In His Love and Blessings
annb

Wednesday, August 20, 2008

Find The Difference!

What is the Difference Between a Pathological, a Compulsive, a Chronic, and a Habitual Liar?

Pathological Liar
A pathological liar is usually defined as someone who lies incessantly to get their way and does so with little concern for others. Pathological lying is often viewed as coping mechanism developed in early childhood and it is often associated with some other type of mental health disorder. A pathological liar is often goal-oriented (i.e., lying is focused - it is done to get one's way). Pathological liars have little regard or respect for the rights and feelings of others. A pathological liar often comes across as being manipulative, cunning and self-centered.

Compulsive Liar
A compulsive liar is defined as someone who lies out of habit. Lying is their normal and reflexive way of responding to questions. Compulsive liars bend the truth about everything, large and small. For a compulsive liar, telling the truth is very awkward and uncomfortable while lying feels right. Compulsive lying is usually thought to develop in early childhood, due to being placed in an environment where lying was necessary.
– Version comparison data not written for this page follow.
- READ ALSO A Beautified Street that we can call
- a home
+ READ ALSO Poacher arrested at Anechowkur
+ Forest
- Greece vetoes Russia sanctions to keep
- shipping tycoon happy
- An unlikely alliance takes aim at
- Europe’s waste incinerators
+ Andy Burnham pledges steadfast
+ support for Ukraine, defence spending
For the most part, compulsive liars are not overly manipulative and cunning (see, Pathological Liar), rather they simply lie out of habit - an automatic response which is hard to break and one that takes its toll on a relationship (see, how to cope with a compulsive liar).

The terms Habitual Liar and Chronic Liar are often used to refer to a Compulsive Liar.
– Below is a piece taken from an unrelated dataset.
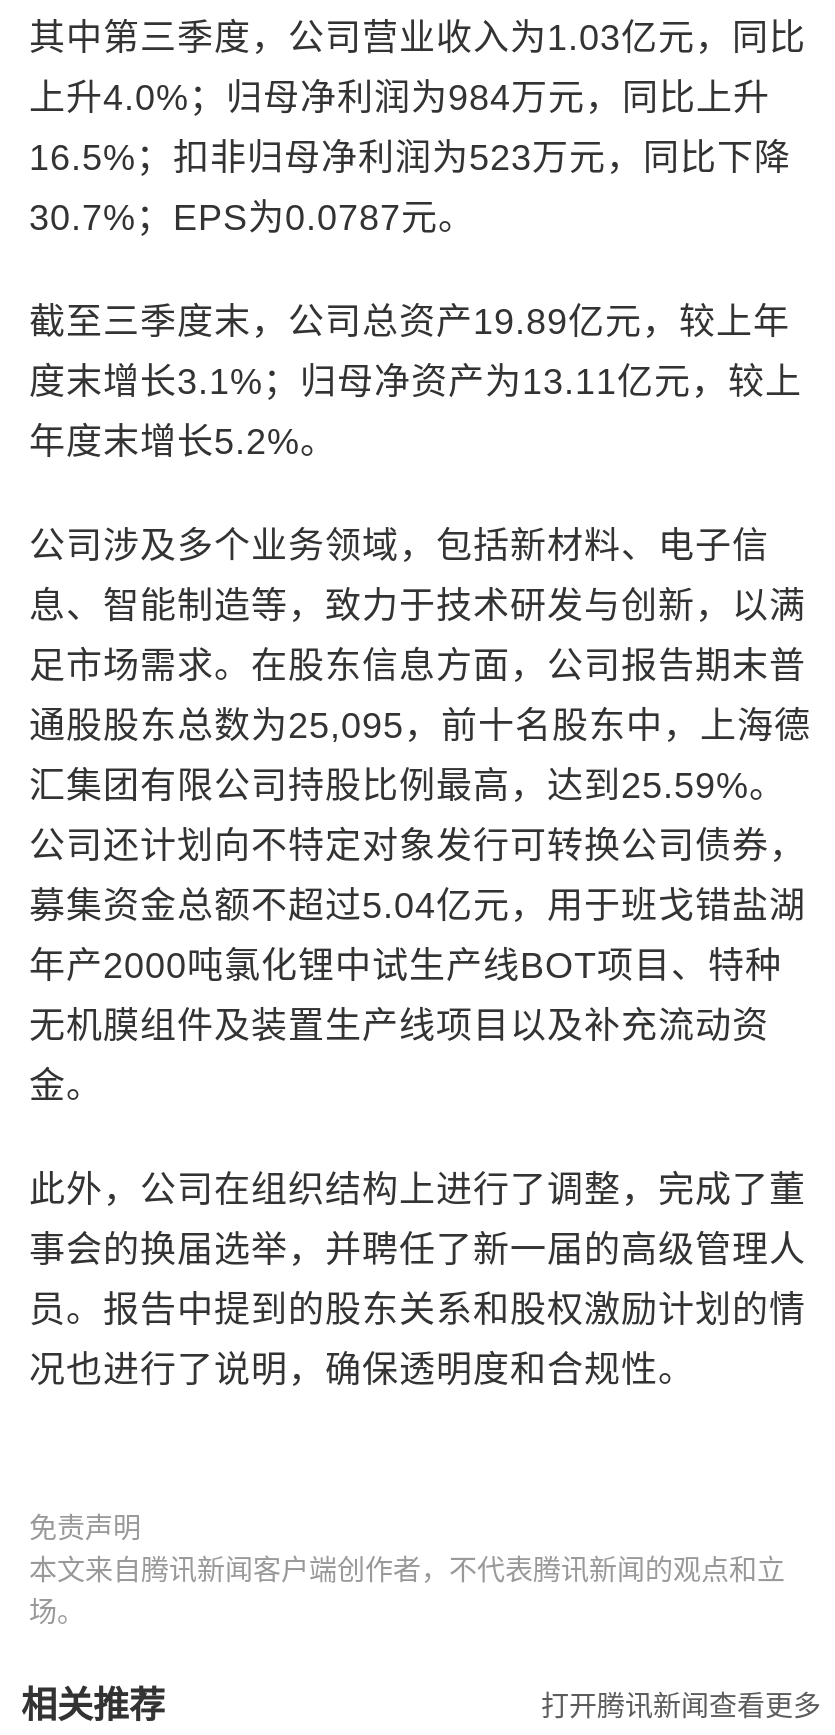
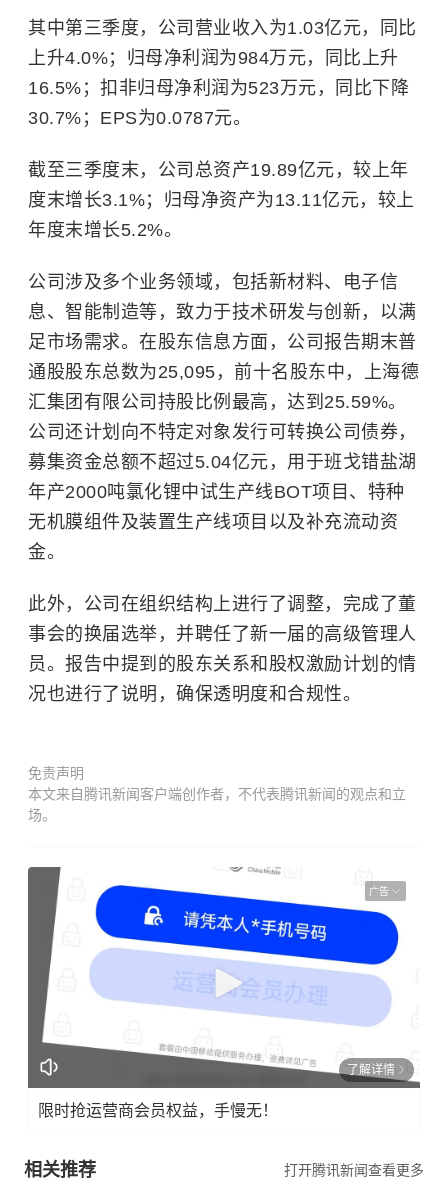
+ [image]
+ 广告

+ 了解详情
+ 限时抢运营商会员权益，手慢无！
Take a quick survey and see how your lying compares with others - compulsive lying quiz

Above information Found at Truth About Deception

Mythomania is a condition involving compulsive lying by a person with no obvious motivation.The affected person might believe their lies to be truth, and may have to create elaborate myths to reconcile them with other facts.

The definition of Mythomania from Wikipedia, the free encyclopedia
Did you know there was a difference between the types of people who lie? Honestly, I had no idea!
When I was growing up, I was taught that a lie - is a lie - is a lie! Whether it is committed by commission or by omission, it is still a lie! It's a little frightening to think that it is so rampant in our society that they have actually catagorized the people who lie! Mythomania? They even have a medical term to deal with people who lie so much they believe their own lies! Scary!!
I can't honestly say that I have not told a few white lies. You know, the kind most people excuse. Why do we excuse them? I think it's become such a common practice to tell a white lie when you really need to - for practical purposes, you know!
Lying is something that really bothers me. Lying is, of course, done to cover up some action or to make yourself look better in other people's eyes. I'm not really sure why people believe that they need to look better to other's to be accepted. God accepts as we are and wants truth from us - always.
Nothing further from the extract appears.